Over the past year or so I’ve written a handful of short stories. They are:
They are more or less true stories, apart from A night at the border, which is half true. I enjoy writing them, which is the main thing. There’s no financial gain involved, obviously, and they won’t be published anywhere apart from this blog. They could benefit from being edited by someone else, but in that case they would probably end up following a formula, and I wouldn’t be in control. As it is, if I want to write a short sentence, I do. And if I want to write a more complex sentence, with various asides, references, sub-paragraphs and so on, and meander from topic to topic or change course as I feel fit, or even stick in extraneous bits (and even bits in brackets like this one), and such like, then I can, and do.
I know little about short story writing style, and this probably shows in the results. If a few kind people sometimes Comment that they’ve enjoyed a story, then this is extremely gratifying.
Some people of my age write or attempt to write books, but if I tried to write a book I doubt if it would be very good, and it would be restricted as to style and content. I prefer this blog format, which allows stories to be long or short, relevant or not, and have a good ending or not.
In the past, before I retired, I wrote a few scholarly articles and also many other articles for various library and information trade magazines, as can be seen from the Background to this blog. The writing style for all of those was quite different to the short stories.
Writing a scholarly article for a peer-reviewed journal took a great deal of time. When, at my work, they stopped including library contributions in the university’s Research Assessment Exercise, I lost interest in writing for peer reviewed journals, and concentrated on writing for magazines where the audience was likely to be much bigger.
The first article for a peer reviewed journal that I wrote, with Elisha Chiware, was about Information Technology training in a Developing Country academic library. We described how we’d introduced a programme of training to UB Library, and it always amused me that the programme was based on the exact opposite of what had happened at the university library I’d worked at before UB. In the previous library, no one had received a grounding in computers or even typing, and we were all just told to click on various keys or combination of keys, in order to checkout books and whatever. I ended up trying to supervise staff who had no previous experience of computers, who couldn’t type, and who didn’t understand what they were doing or why, and this was the reason for my first fallout with the idiot boss of that time. In UB, Elisha and myself made sure things happened quite differently, and it worked well.

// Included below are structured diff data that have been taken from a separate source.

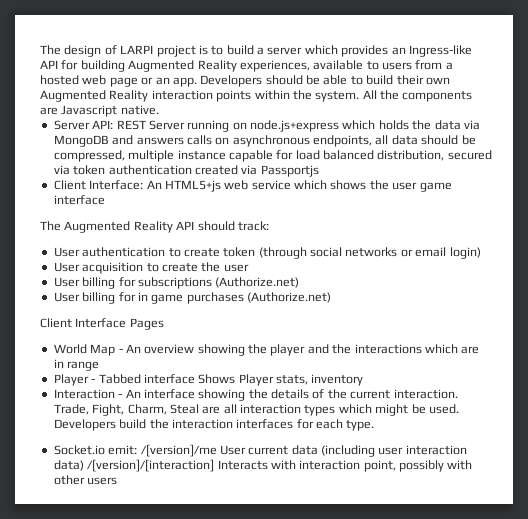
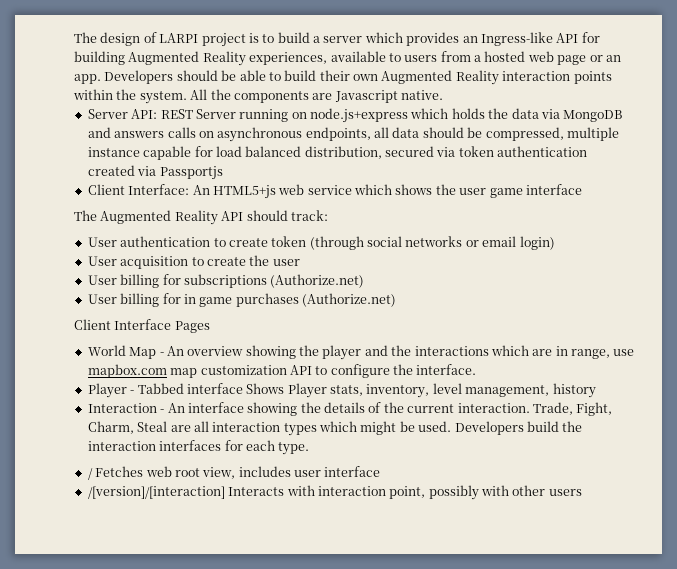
[67,361,100,371] range -> [571,349,635,359] [87,364,477,378] range, use mapbox.com map customization API to configure the interface.
[311,374,364,386] inventory -> [366,383,596,398] inventory, level management, history
[53,444,467,457] [53,460,84,471] Socket.io emit: /[version]/me User current data (including user interaction data) -> [87,466,381,480] / Fetches web root view, includes user interface //

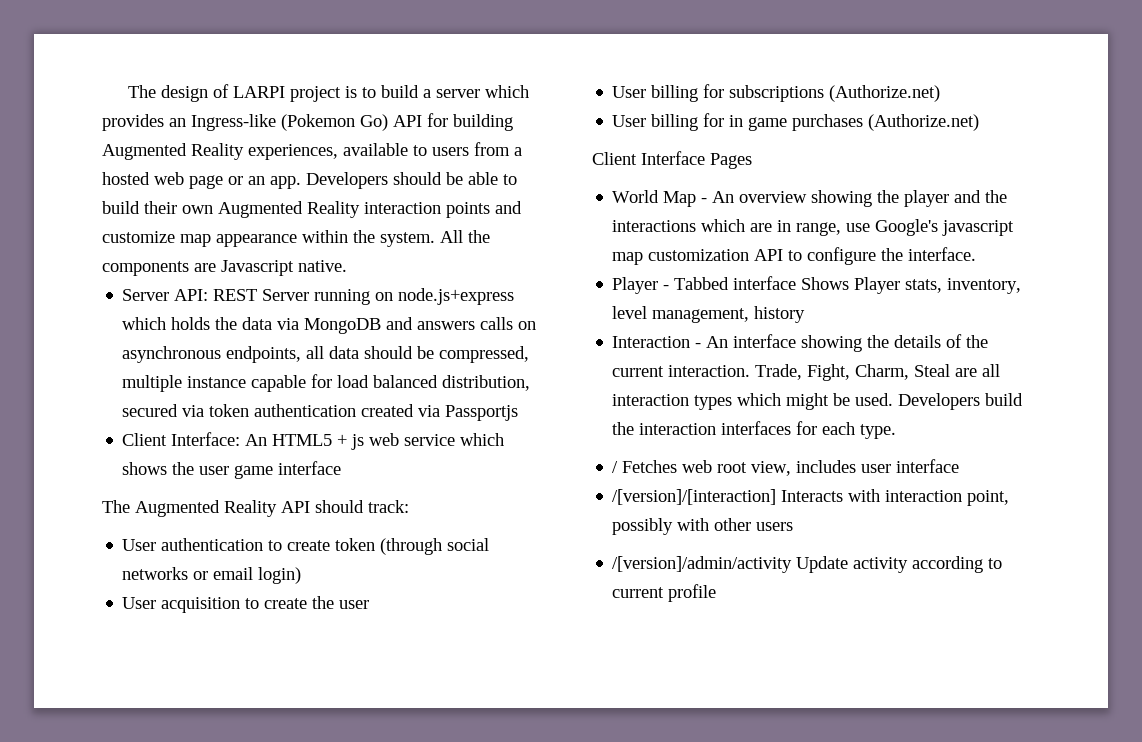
(553, 39) none -> [281,114,388,131] (Pokemon Go)
(612, 77) none -> [495,201,522,214] [102,231,297,247] and customize map appearance
[212,185,276,199] HTML5+js -> [272,434,365,450] HTML5 + js
[87,364,167,378] mapbox.com -> [875,219,1015,236] Google's javascript
(582, 492) none -> [612,556,1003,573] [612,584,717,602] // /[version]/admin/activity Update activity according to current profile

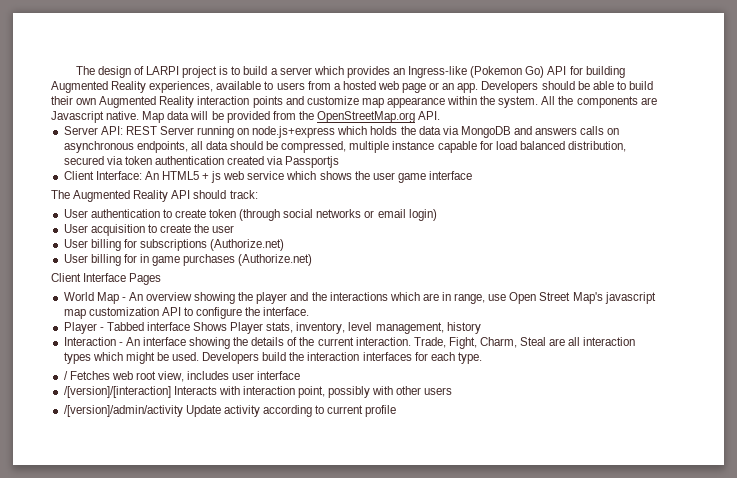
(347, 266) none -> [142,111,441,123] Map data will be provided from the OpenStreetMap.org API.
[875,219,939,236] Google's -> [509,292,603,304] Open Street Map's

Later on, at one time there were several scholarly articles to be written at the same time, to describe project work done for JISC and the RDN, etc. I’d write the first part of one article and then pass it on to my colleague Linda, who would write the next bit. In the meantime, Linda had written the first part of another article, and she’d pass it on to me to write the middle bit. This worked quite well and ensured that, even when we were writing about similar subjects, the end products were different.
It became obvious that the articles we wrote for non-peer reviewed journals had a far greater readership, so we concentrated more on these.
I once wrote a column for a magazine, and then the editor contacted me to say she’d sent me a cheque as payment. Well! That was a bonus, as there is usually no financial reward expected or received.
I then started editing other people’s articles for a journal that is now published by Taylor & Francis, and later on for a reference book that was published by K.G. Saur. The first language of some of the journal authors was not English, and on occasion a great deal of editing was needed. On the other hand, one or two authors were so good that not a single comma needed to be addded. These people were always librarians, such as Stephanie McKeating and Christine Middleton.
I also wrote or co-wrote a few chapters for various information-related books. Usually, the writing was relativelyy straight forward, but there was one book chapter I got stuck on, and it was fortunate there was a co-author.
It’s always special to see something you’ve written, or contributed to, published. The articles were not significant in any way, though I hope that they helped keep some people informed about developments in certain areas. I’ve kept copies of all of them.